It almost sounds like a joke, doesn’t it? DVDs for the blind. What are the blind watching DVDs for? There’s nothing to watch, really. Go listen to an audiobook or something, blind people.
Well, you might be surprised to hear that the blind do buy DVDs, and play them, and enjoy the movies. Not all of them, but not everybody watches DVDs at all, so this isn’t surprising. In another useful bit of evidence on the side of the anti Digital Rights Management crowd, the blind sometimes end up having to rip the DVDs and extract the various titles/parts out of the DVD so they can play stuff without being hung up on menus and special features and easter eggs and the rest. They turn a DVD into a series of audio tracks in a playlist and go through those, basically.
A number of the interviewees of GET LAMP are blind. The BBS Documentary had an interviewee who was deaf and that was the first time I’d ever interviewed someone who couldn’t directly hear me. GET LAMP caused me to spend time with blind people for extended periods, in real conversation. One thing I learned was that blind is relative; a number of my blind interviewees can see, just not very well at all; one was born with no lenses on her eye. One is aware of some aspect of light, but it’s absolutely an abstract hue. And so on.
It’s amazing how flexible the human mind is; it will try to place items in context even though one might think it wouldn’t have any context at all. “Flame” means one thing, “mountain range” another, and interviewees mentioned how much text adventures expanded their knowledge of the world because you could “walk” among places with no guidance and all the salient features explained to you, right there. One mentioned how he didn’t understand how big an ocean liner was until he played a game that took place on one, and so on. Another was very sad for sighted people because of all the years we’ve watched television at 720×540 resolution. That’s so sad! His resolution is infinite.
As I interviewed someone who was deaf for my previous film and resolved then and there they should enjoy it like everyone else, so too does the interviewing of several blind subjects mean that I want them to enjoy the DVD as well. Hence, a blind-accessible DVD.

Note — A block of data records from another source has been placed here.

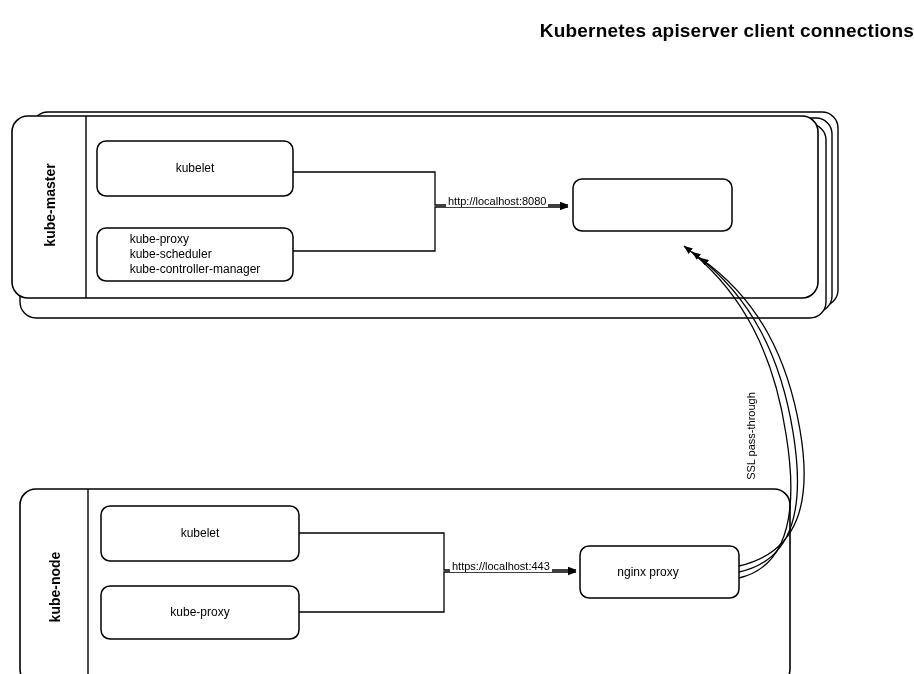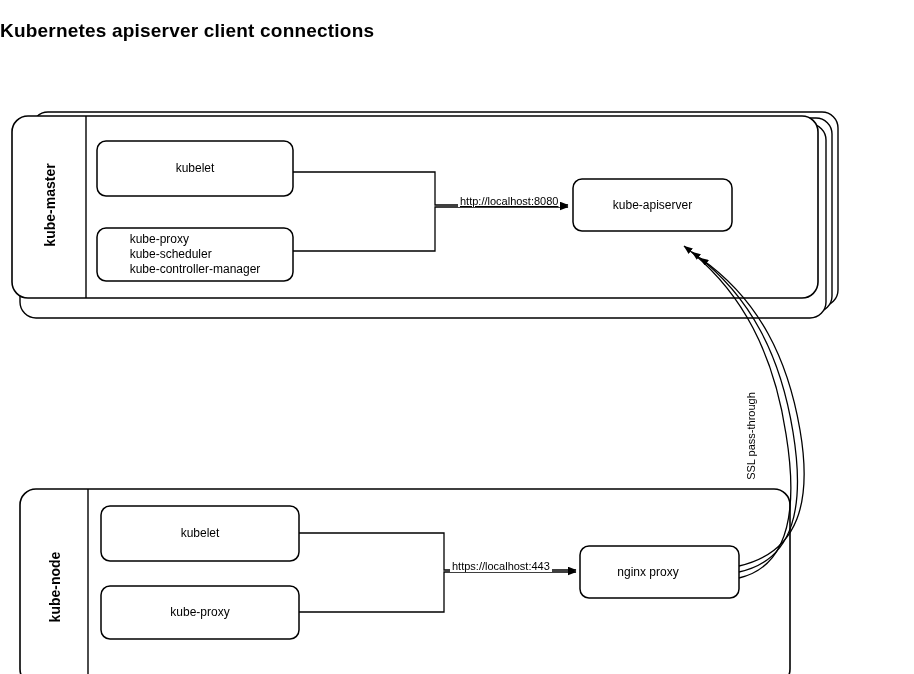"Kubernetes apiserver client connections" #title { text-align: left -> right }
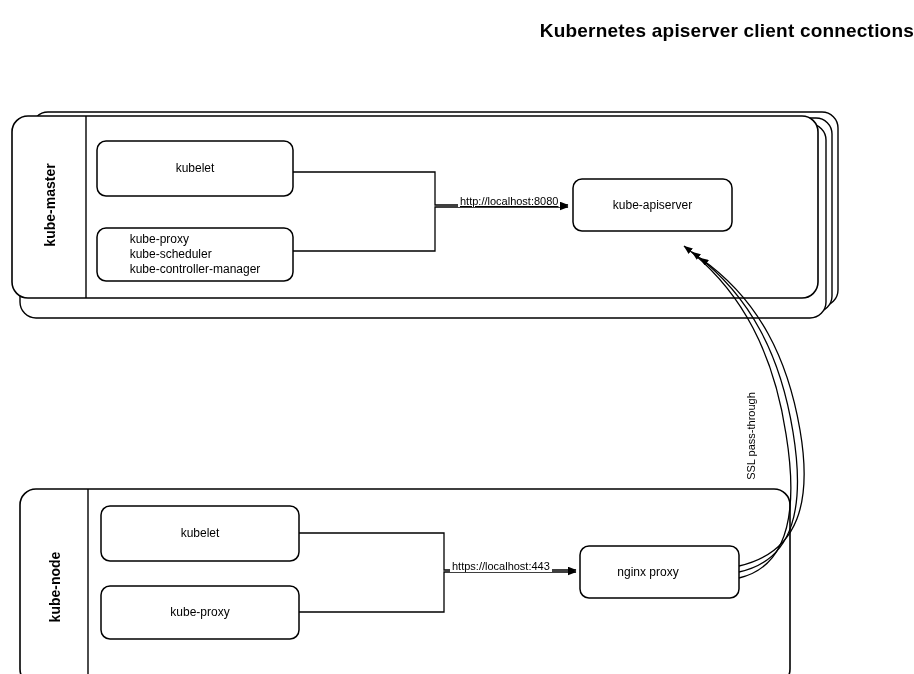"http://localhost:8080" div.edge-label { left: 458px -> 446px; text-decoration: underline -> none }
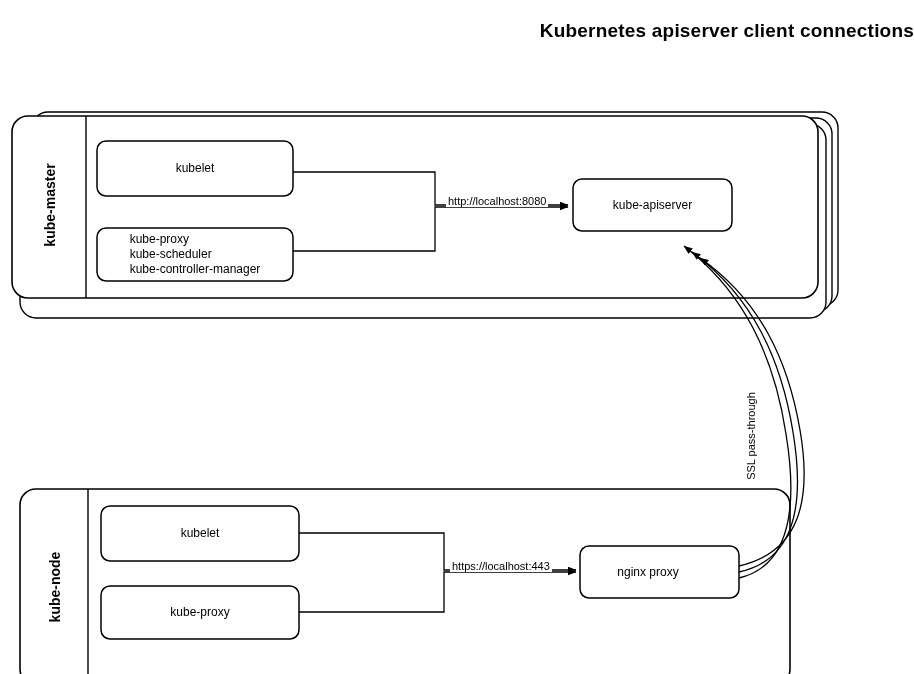"kube-apiserver" div.box-label { html: <div>kube-apiserver</div> -> none }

As opposed to my militancy regarding subtitles, I realize that I’m much further out on the edge with wanting to make a DVD blind or visually-impaired accessible. There’s just not a metric ton of these things.
I found a DVD that claims to be the first blind accessible DVD, with menus and the rest. That’s true, as long as you know what submenu to magically navigate to to turn it on. (I bought a copy to see.)
What is likely to happen with my DVDs is that when you put them in, it acts like any other DVD, but the first selection is an introduction to the disc, which says, out loud, what to hit to start audio menus. From there, we can have a bunch of other features, but then both “types” (blind and not blind) are happy. I hope. It’s the wheelchair ramp problem; functionality vs. aesthetics. I’ve seen it done right and wrong.
This means the episodes or films on this set will have descriptive video. Experiments are underway for that. It also means that everything gets descriptive video. This delays the project, or more accurately, the project takes the right amount of time to do this properly.
If you’re feeling cynical, you can also tell me how brilliant I am to market to the blind; the blind, after all, often were big customers of text adventures because these were games that were basically complete and total when read to you. You could play them in audio and get the same experience as others. And they were easy to hack into screen readers, since they always wrote to text rendering instead of doing graphics or whatever else your system used. So these were very popular so hooray, more potential customers. If it’s not obvious, this isn’t my main motivating factor, otherwise I’d “spice up” the whole movie with stuff that might, somewhere, appeal to a general audience even if it didn’t have anything to do with text adventures.
As I work this point, it also means I look at my editing in a different way; when you know your work has to be portrayed as much as it’s shown, you really want to smooth the thing out to the best quality. If I’m going to spend an extra week recording descriptive video, then it should be something worth describing.
We live in this great modern age, where machines can do an awful lot for everyone to enjoy content like never before. I hope this DVD set will be a favorite for blind viewers for a long time to come.